Os cachalotes reagem de uma forma tradicional aos ataques das orcas, as suas únicas predadoras até o ser humano aparecer nesta cadeia alimentar: formam círculos defensivos, mantêm as poderosas caudas estendidas para fora para manter os predadores à distância. Mas essas técnicas apenas tornaram mais fácil o abate por parte dos baleeiros, conforma explica o investigador Hal Whitehead ao jornal The Guardian.

Durante anos a chacina de cachalotes ensombrou o nome e a fama do oceano Pacífico. Herman Melville, baleeiro no Pacífico em 1841, escreveria em Moby-Dick (1851): "O ponto discutível é se o Leviatã pode suportar por muito tempo uma perseguição tão ampla e uma devastação tão impiedosa."

Só que os cachalotes são animais com grande capacidade de socialização e comunicação a grandes distâncias. Agrupam-se em clãs, definidos pelo dialeto a partir de cliques de sonar, e de forma matrilinear, o que faz com as informações sobre novos perigos possam ser partilhadas a partir das matriarcas, como comunicam necessidades de alimentação. Os cachalotes são ainda a espécie do planeta com o maior cérebro e compreenderam o risco que os ameaçava.

Os caçadores relatam nos seus diários de bordo que se aperceberam dos esforços das baleias para escapar, e descrevem que os cachalotes pareciam comunicar no interior dos núcleos atacados. Abandonavam as formações defensivas tradicionais, nadavam contra o vento e assim escapavam aos navios, também movidos pela energia eólica.

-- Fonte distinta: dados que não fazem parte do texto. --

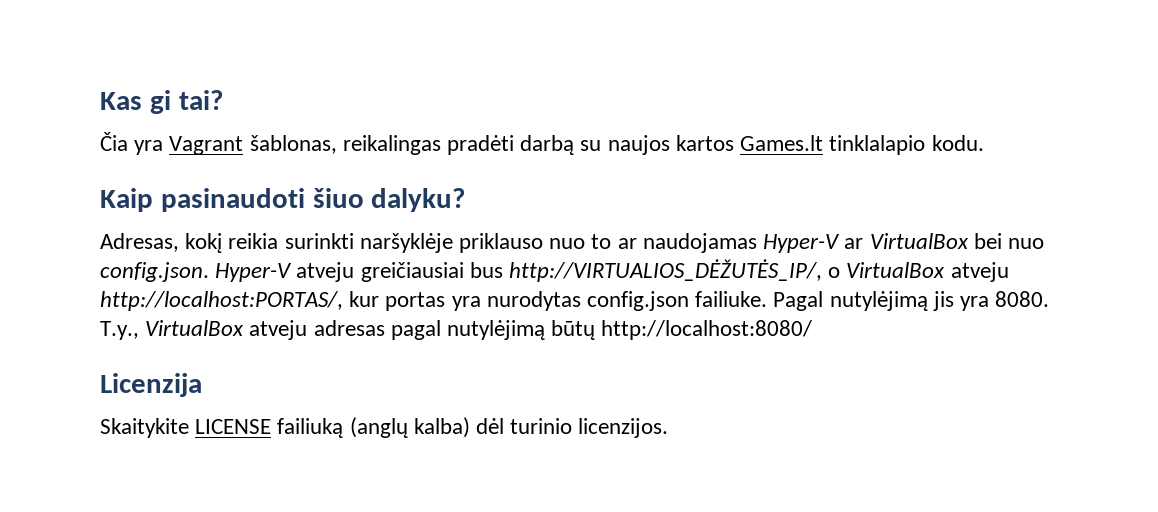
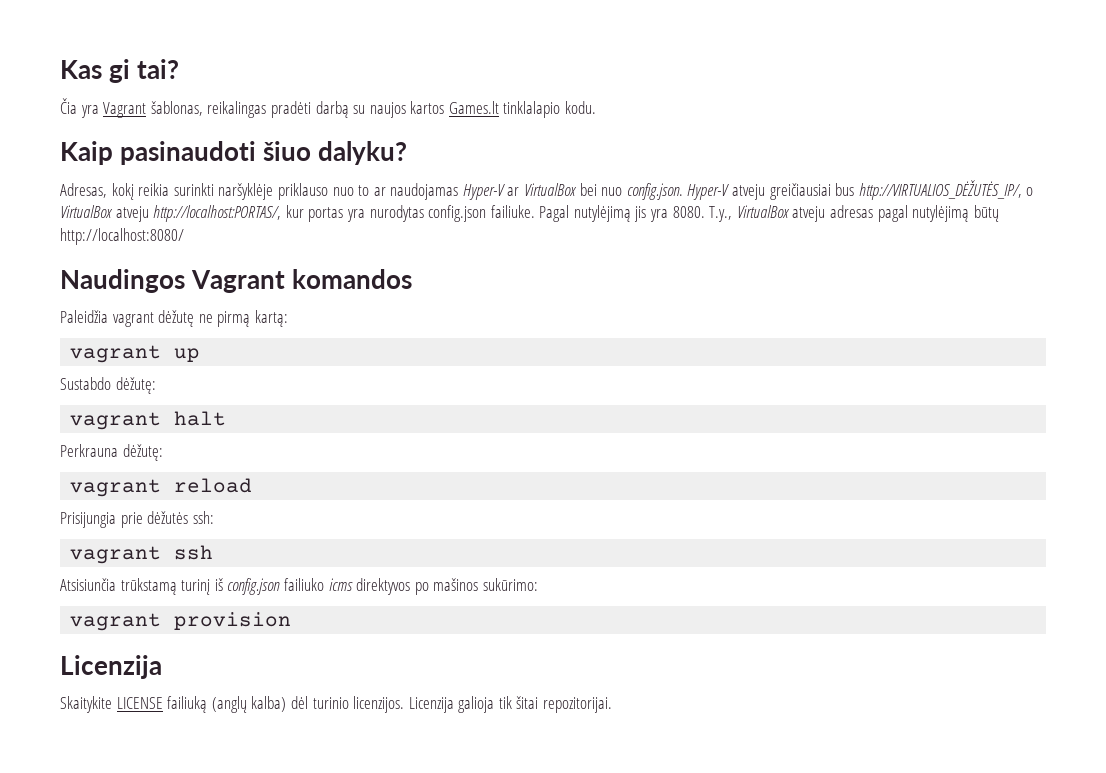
(813, 330) none -> [60,269,413,293] [60,310,288,327] [70,345,201,363] [60,377,156,394] [70,411,227,430] [60,444,163,461] [70,478,253,497] [60,511,214,528] [70,545,214,564] [60,578,538,595] [70,612,292,631] // Naudingos Vagrant komandos // Paleidžia vagrant dėžutę ne pirmą kartą: // vagrant up // Sustabdo dėžutę: // vagrant halt // Perkrauna dėžutę: // vagrant reload // Prisijungia prie dėžutės ssh: // vagrant ssh // Atsisiunčia trūkstamą turinį iš config.json failiuko icms direktyvos po mašinos sukūrimo: // vagrant provision
(669, 428) none -> [408,696,613,713] Licenzija galioja tik šitai repozitorijai.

"Esta foi uma evolução cultural, a um ritmo muito rápido para a evolução genética", admite Hal Whitehead.

As baleias começam agora a recuperar-se da destruição industrial pelas frotas baleeiras do século XX - cujos navios a vapor e arpões eram destruidores e implacáveis -, mas voltam a enfrentar novas ameaças criadas pela tecnologia. "Estão a aprender a não serem atropelados por navios, a lidar com os desafios da pesca com palangre, e com a mutação dos seus alimentos devido às alterações climáticas", elenca Whitehead. Há ainda o perigo da poluição sonora, do qual não conseguem escapar.

Até hoje o canto da baleia permanece um mistério. A cultura das baleias é muitos milhões de anos mais velha do que a humana e tem vindo a aprender a adaptar-se. Escreveu Melville, como uma profecia, em Moby-Dick. "Consideramos a baleia imortal na sua espécie, por mais perecível que seja em sua individualidade, e, se algum dia, o mundo for inundado novamente, então a baleia eterna ainda sobreviverá e lançará o seu desafio espumante os céus."